A week of economic events is anticipated, with inflation data as the primary focus across nations

    by VT Markets
    /
    Jul 14, 2025

    The week ahead is packed with economic events, starting slowly on Monday with no major releases impacting the foreign exchange market. Tuesday focuses on inflation data from Canada and the U.S., alongside the Empire state manufacturing index from the U.S.

    On Wednesday, the U.K. releases its inflation figures, while the U.S. reports on core PPI m/m and PPI m/m. Thursday features Australia’s job market data and the U.S.’s retail sales m/m and weekly unemployment claims.

    Inflation Data And Economic Expectations

    Friday sees Japan’s release of its National Core CPI y/y, with the U.S. offering preliminary figures for consumer sentiment and inflation expectations indexes. Expected figures for Canada’s CPI m/m stand at 0.2%, with the median CPI y/y forecasted unchanged at 3.0%.

    In the U.S., core CPI m/m is expected at 0.3%, an increase from the 0.1% prior. Headline CPI m/m should also rise to 0.3% versus a previous 0.1%, with CPI y/y anticipated to reach 2.6%.

    The U.K. anticipates unchanged CPI y/y at 3.4%, with core CPI y/y steady at 3.5%. Australia’s labour force report is predicted to show job creation rebounds, expecting a rise between 20K to 30K.

    In the U.S., core retail sales m/m is expected to increase by 0.3%, following a previous drop of -0.3%. Meanwhile, auto dealership performance is showing early signs of potential recovery.

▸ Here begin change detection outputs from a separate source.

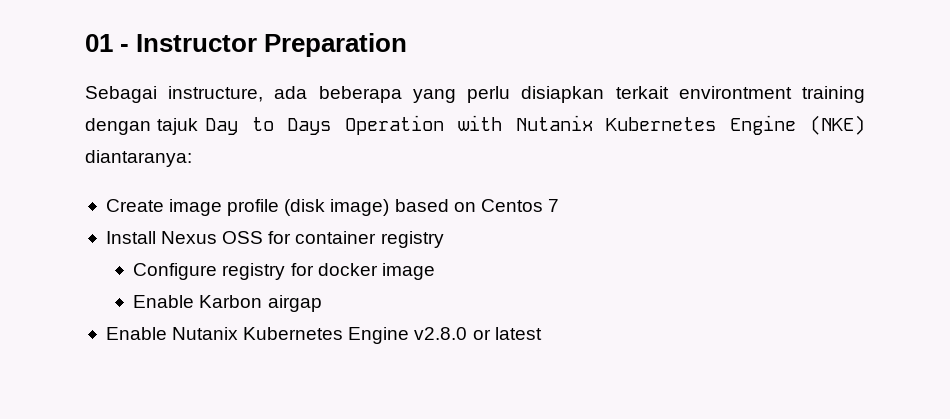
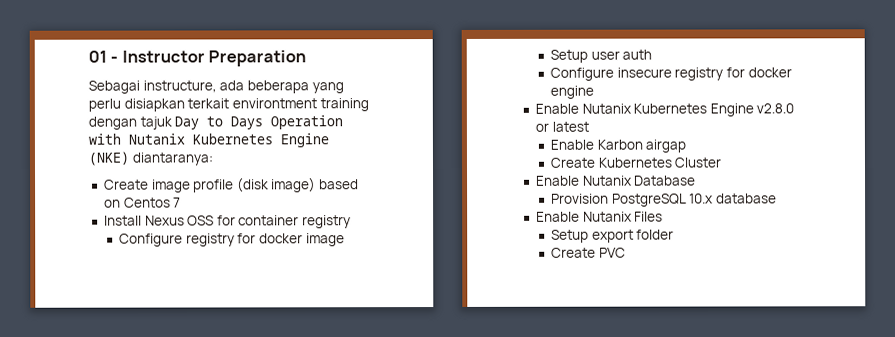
- Enable Karbon airgap
+ Setup user auth
+ Configure insecure registry for docker engine
+ Enable Karbon airgap
+ Create Kubernetes Cluster
+ Enable Nutanix Database
+ Provision PostgreSQL 10.x database
+ Enable Nutanix Files
+ Setup export folder
+ Create PVC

    Global Economic Insights

    The data calendar picks up speed from midweek, and we should pay close attention to how the various inflation prints land, particularly those out of North America. With U.S. headline and core consumer prices both forecast to nearly triple month-on-month, there’s a renewed chance the inflation narrative may drift further from the Fed’s target zone. That, in turn, could reprice short-term rate expectations, which remain sensitive to modest surprises. Markets took comfort from last month’s softer prints, but any upside shock this week would test that resolve.

    The Empire State manufacturing index ought not to be neglected. Though it often fluctuates, it feeds straight into broader indicators we rely on to benchmark industrial activity, especially in states with dense supply chains. A further decline there, coupled with resilient inflation, would make for a slightly odd combination but one that has become more familiar: sticky prices in the face of uneven growth. For fixed income products and risk-sensitive strategies, this mix is rarely friendly.

    Moving to the U.K., Wednesday’s inflation numbers might prove telling not just for the medium-term direction of the pound, but for any implied volatility trades that lean into near-dated pricing. If annual price growth holds steady, that might reinforce current expectations around the Bank of England’s policy stance. But any deviation—up or down—would quickly bleed into the STIR (short-term interest rate) complex, perhaps reshaping positioning ahead of the next MPC meeting. We’ll be cross-referencing these figures against usual month-end supply announcements and fiscal flows, where seasonal noise sometimes distorts intraday moves.

    Australia’s labour market is next. After recent softness, a bit of a rebound in the jobs print is widely priced in. But beyond the headline number, the participation rate and hours worked are equally revealing. If both improve alongside job creation, AUD forwards may start to imply firmer rate trajectory floors near-term. Wage expectations, usually slower to move, might begin creeping above their prior range, and that typically filters into cross rates versus NZD and CAD.

    Friday brings Japan’s core CPI, which still struggles to meet the BoJ’s long-standing targets. It’s useful, though, when viewed within the context of ongoing JGB yield curve adjustments. Traders exposed to any Tokyo session reratings on policy commentary will want to monitor the release timing closely, especially given recent yen volatility in overnight trade.

    By week’s end, U.S. consumer sentiment and inflation expectations should help round out our macro view. Sentiment data holds weight because it acts as a forward barometer for discretionary consumption. Inflation expectations, meanwhile, often hint at future price-setting behaviour, particularly in services. Coupled with the week’s earlier price data, that could offer enough directional insight to influence positioning going into the monthly flows adjustment window. Changes in dealer hedging behaviour frequently show up here first and tend to produce outsized moves when coupled with low depth-of-book conditions often seen around the third Friday expiry cycle.

    In light of expected retail sales improvement, any strength in auto-related data this week could propel risk-reward ratios closer to mid-range targets. That’s worth noting, particularly given the latency between sales strength and input costs rising at the corporate level. For leverage-based strategies, the slope of improvement matters more than the headline number here.

    Ultimately, we’ll be piecing together a puzzle over many sessions this week, each release acting less like a headline maker and more like a brushstroke. Watch the sequence, not just the content.